The “Putin-Primakov plan” to reactivate the Russian language as soft power will trigger a new wave of political struggle around this topic in countries that border Russia. This includes those where there are few Russian speakers. We must not forget that in the past two decades, that Russian language in large cities with modern consumer infrastructure (mega malls, hotels, restaurants, and cultural industries) is indeed the language of international communication along with English. Employers often make knowledge of Russian a requirement when hiring into this infrastructure. The Russian language is indeed the lingua franca and will remain so. But its teaching and use must be freed from the Kremlin’s ideological appendage.
And not only legislators can do this, because party decisions trigger a painful reaction from Russian speakers.
There should be efforts made by the Slavic community itself, by cultural figures.
HISTORY. It is impractical to impose a historical discussion on European countries in the form that Putin proposes in his article and how the development of the Military Historical Society is impossible.
However, for the countries of the former USSR – foremost for Belarus, parts of Ukraine, and Kazakhstan – the historical narrative exploited by the Kremlin is much more influential, as it relies on the “Soviet memory” of the war.
Domestically, Putin’s article on World War II is important as a sign that Putin himself is becoming the frontman of the Military Historical Society, signaling a new stage in finishing off Memorial. We must prepare for the fact that the Russian historical centers of the “politics of memory” that resist Putin’s ideologization will end up abroad. Although already at the former stage, thanks to the efforts of people from the circle of N. Mikhalkov, V. Yakunin, the widow of Solzhenitsyn and others, many old emigre “centers of memory” were “Putinized.” Other independent historical initiatives, however, such as the Russian Traditions Foundation, are now in the Czech Republic.
Independent media have already moved their offices outside the country, and the same will happen with some Russian historical centers and research groups.
VALUES. Of course, Putin lost the opportunity to build a global “right-wing international” because he traded this opportunity for the annexation of Crimea. After the annexation and under sanctions, it is no longer possible to advocate criticism of consumer civilization on the global political market or to serve as an “oasis” of traditional values. The right in the U.S. and Europe is forced to distance itself from the Kremlin.
However, the “blurring of traditional values” marker, for all its abstractness, works for some audiences, primarily in the countries of the former USSR where there are large social contingents that are made easy prey for the supposed “civilized criticism of the West.”
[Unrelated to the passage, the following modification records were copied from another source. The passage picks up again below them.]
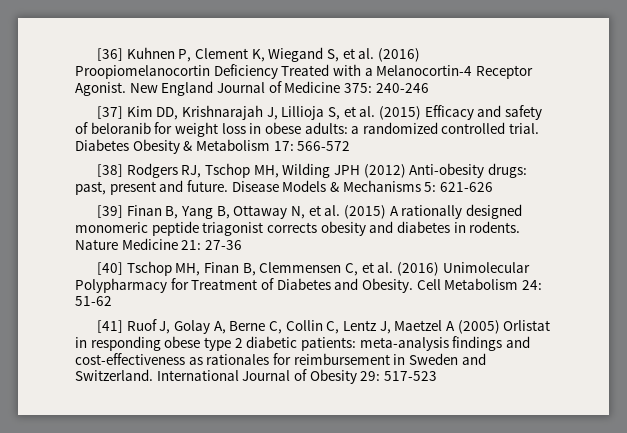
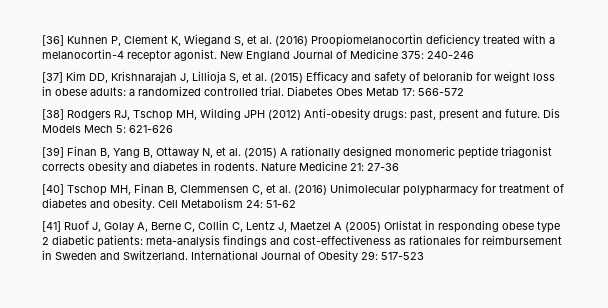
- [36] Kuhnen P, Clement K, Wiegand S, et al. (2016) Proopiomelanocortin Deficiency Treated with a Melanocortin-4 Receptor Agonist.
+ [36] Kuhnen P, Clement K, Wiegand S, et al. (2016) Proopiomelanocortin deficiency treated with a melanocortin-4 receptor agonist.
- Diabetes Obesity & Metabolism 17: 566-572
+ Diabetes Obes Metab 17: 566-572
- Disease Models & Mechanisms 5: 621-626
+ Dis Models Mech 5: 621-626
- [40] Tschop MH, Finan B, Clemmensen C, et al. (2016) Unimolecular Polypharmacy for Treatment of Diabetes and Obesity.
+ [40] Tschop MH, Finan B, Clemmensen C, et al. (2016) Unimolecular polypharmacy for treatment of diabetes and obesity.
For the Kremlin and its propaganda machine, it does not matter how seriously people take this criticism and how it relates to the reality of their lives. It is enough for the Kremlin to build a kind of transboundary mental contour in which there is a negative attitude towards the West and through which pedaling its problems creates an “acceptability” for the Kremlin’s actions. The concept of “traditional values” works in one direction: “If not for our demagogy about traditional values, then there will be NATO soldiers/migrants/Soros/LGBT.” As a marker, “traditional values” allow the Kremlin to manipulate a segment of the political elites in Belarus and Ukraine.
SPECIAL REPRESENTATION. What will the bilateral diplomatic conflicts the Kremlin easily inspires at the expense of aggressive rhetoric of the Foreign Ministry representatives and deputies of both chambers lead to? A meaningful step is the appointment by the Czech Republic of a special representative for Russia in the system of executive power. Indeed, if bilateral relations reach an impasse, an atmosphere of mistrust is created and contacts at the state leadership level lose the feeling of real dialogue. In this case a “minister without a portfolio” (special envoy for Russia) is an obvious solution. An interesting programmatic text was published by the Czech diplomat Rudolf Jindrak regarding this. It shows how a mission is formulated in this kind of situation. Many other European states will have to resort to this form in the next five years.
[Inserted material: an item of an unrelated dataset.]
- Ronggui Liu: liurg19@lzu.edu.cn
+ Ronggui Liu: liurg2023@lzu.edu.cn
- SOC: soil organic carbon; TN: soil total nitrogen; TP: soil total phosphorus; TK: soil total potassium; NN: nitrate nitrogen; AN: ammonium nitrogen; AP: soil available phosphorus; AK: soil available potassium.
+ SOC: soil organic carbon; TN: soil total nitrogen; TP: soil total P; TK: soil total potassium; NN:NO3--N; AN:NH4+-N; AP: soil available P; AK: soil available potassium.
PARLIAMENTARY GROUPS. After the elections to the European Parliament (2019), a small group of deputies emerged (Kubilius, Lagodinsky, etc.), which draws attention to the situation of civic activists and organizations in Russia and to the diminishing of civil liberties. Opportunities for “parliamentary diplomacy” by parliamentary groups specializing in Russia in the national parliaments of European countries are clearly being reduced, as these old formats lead to “toxicity. Most likely, in the coming years, groups like the Kubilius-Lagodinsky group will appear in many parliaments. If so, the strategic goal will inevitably be the creation of a new international human rights organization. As the influence of Amnesty International and those formats that have survived since the time of the Helsinki agreements have weakened, the question arises whether the protection of civil rights, public attention to political prisoners in Russia, and in post-Soviet Eurasia in general, requires a new large European human rights project.
CIVIC ORGANIZATIONS. European civic organizations and party foundations were forced to reduce their activity in Russia in 2014-2020. But they cannot fully transfer their work to the territory of third countries since their Russian colleagues invited to any seminars and workshops fall under suspicion of disloyalty and control of the FSB.
The long trend of Russia’s self-isolation will clearly intensify in the coming years. The problem lies in the fact that, unlike the period of 2003-2010, there are no major systemic figures left in Russia who can and would like to act as patrons of international communications in this area. After 2014, the remaining representatives in Russia of Putin’s “liberal wing,” at best in a shadowy way, are fighting to end criminal cases against such figures as the director Serebrennikov or journalist Golunov. But practically no one is still serving as a patron of progressive forms of civic self-organization.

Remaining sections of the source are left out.